I find myself in agreement with Opus's assertion that the Q4 2025 net income was likely inflated by a one-time financial event, distorting the company's earnings picture. His claim that the trailing P/E ratio of 16.8x is misleading is supported by the more realistic assessment of earnings, which when normalized, suggest a much higher effective multiple. This aligns with the observation that free cash flow provides a more reliable valuation anchor for Magnite, given the current growth trajectory and margin pressures.

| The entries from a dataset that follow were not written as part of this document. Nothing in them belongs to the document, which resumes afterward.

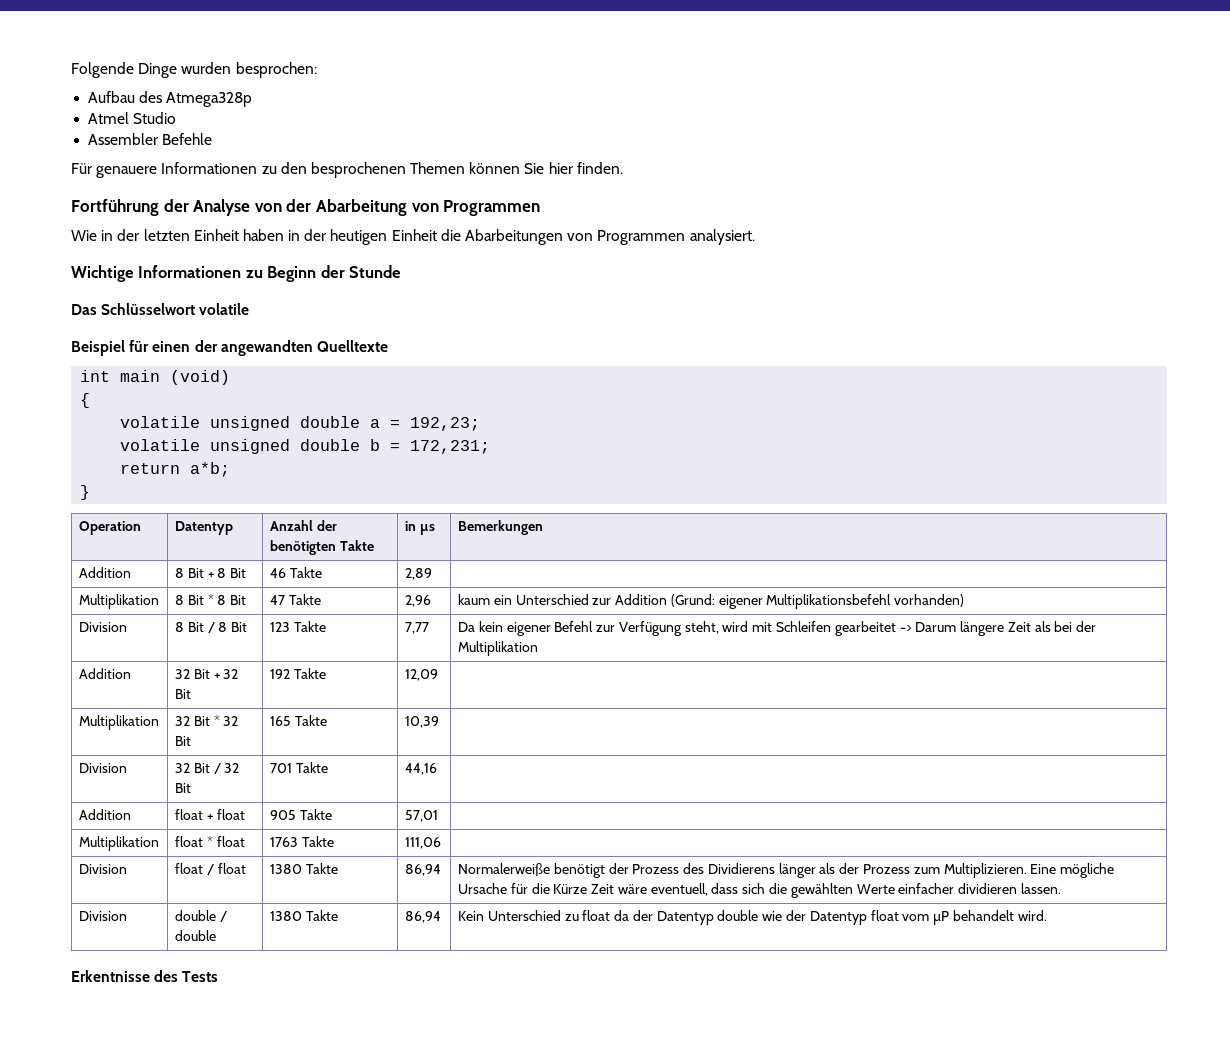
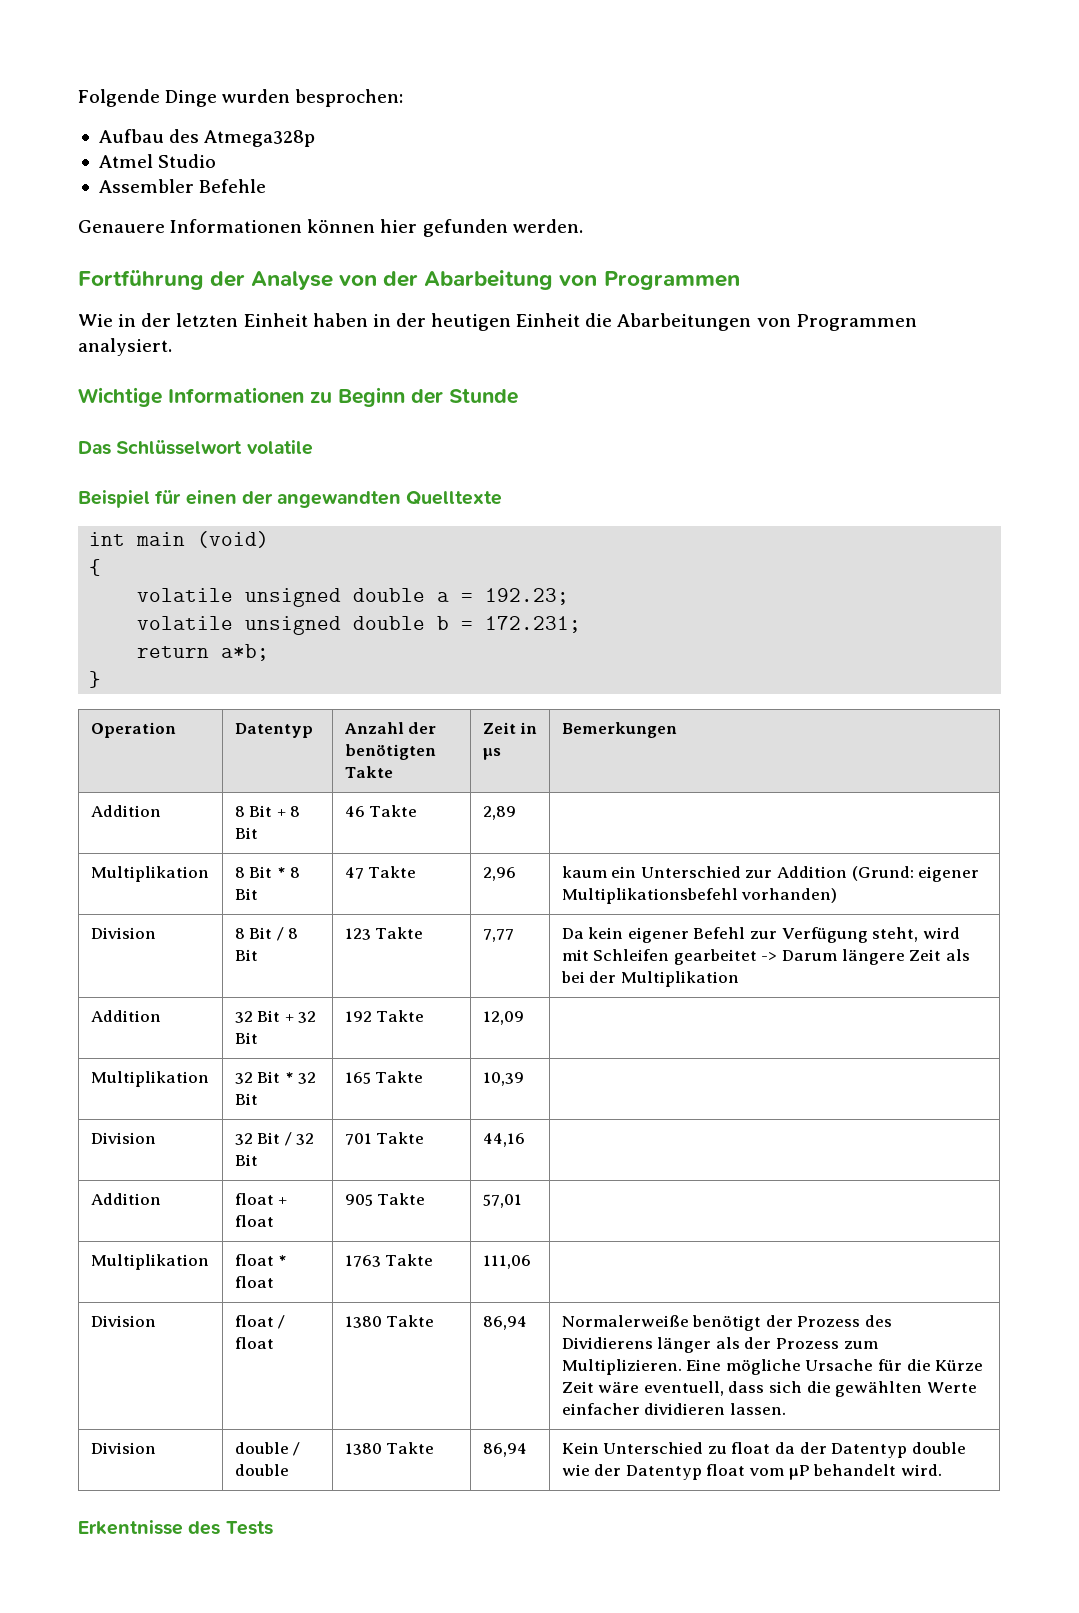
- Für genauere Informationen zu den besprochenen Themen können Sie hier finden.
+ Genauere Informationen können hier gefunden werden.
- volatile unsigned double a = 192,23;
+ volatile unsigned double a = 192.23;
- volatile unsigned double b = 172,231;
+ volatile unsigned double b = 172.231;
- Operation | Datentyp | Anzahl der benötigten Takte | in µs | Bemerkungen
+ Operation | Datentyp | Anzahl der benötigten Takte | Zeit in µs | Bemerkungen

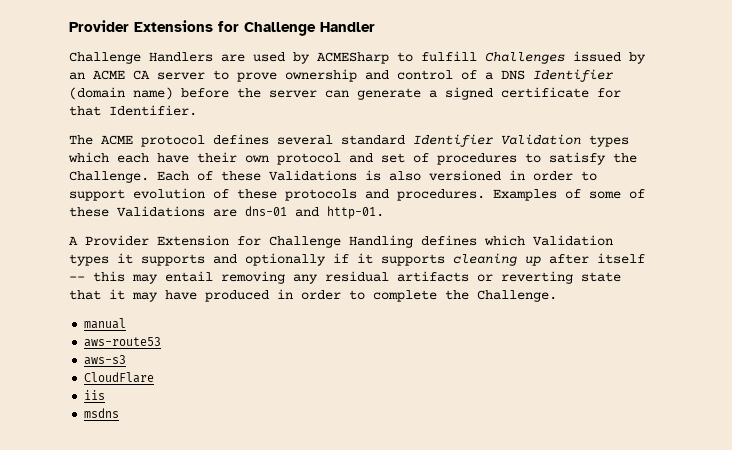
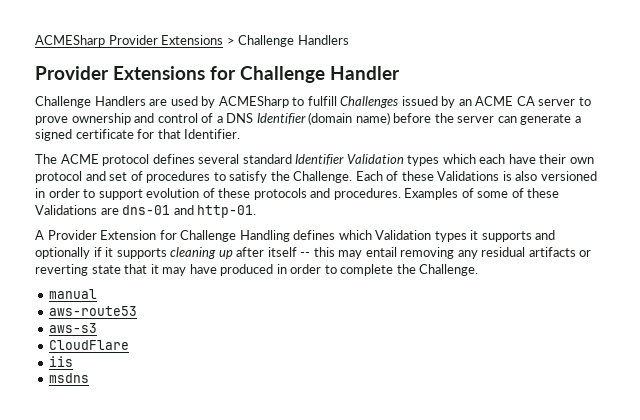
+ ACMESharp Provider Extensions > Challenge Handlers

However, I diverge from Opus on the classification of Magnite as a "mature earner." The narrative of a "pre-profit-platform" seems more fitting, considering the historical operating losses and the recent reliance on a single profitable year. The notion of a platform monopoly lacks robustness given the aggressive competition from major tech companies, which is likely to impact Magnite's market position and pricing power. Opus's insight into the insider selling activity as routine vest-and-sell transactions rather than strategic divestment is a valid counterpoint to the "Unusual Selling Activity" flag, which I agree may be overstated.
A careful skeptic might argue that both analyses are overly focused on past performance and not sufficiently on forward-looking potential. They might question the emphasis on deceleration in revenue growth without considering market dynamics or internal strategic shifts that could reignite growth. Additionally, skeptics would scrutinize the balance sheet's lack of clarity regarding debt and equity, which could obscure the company's true financial resilience.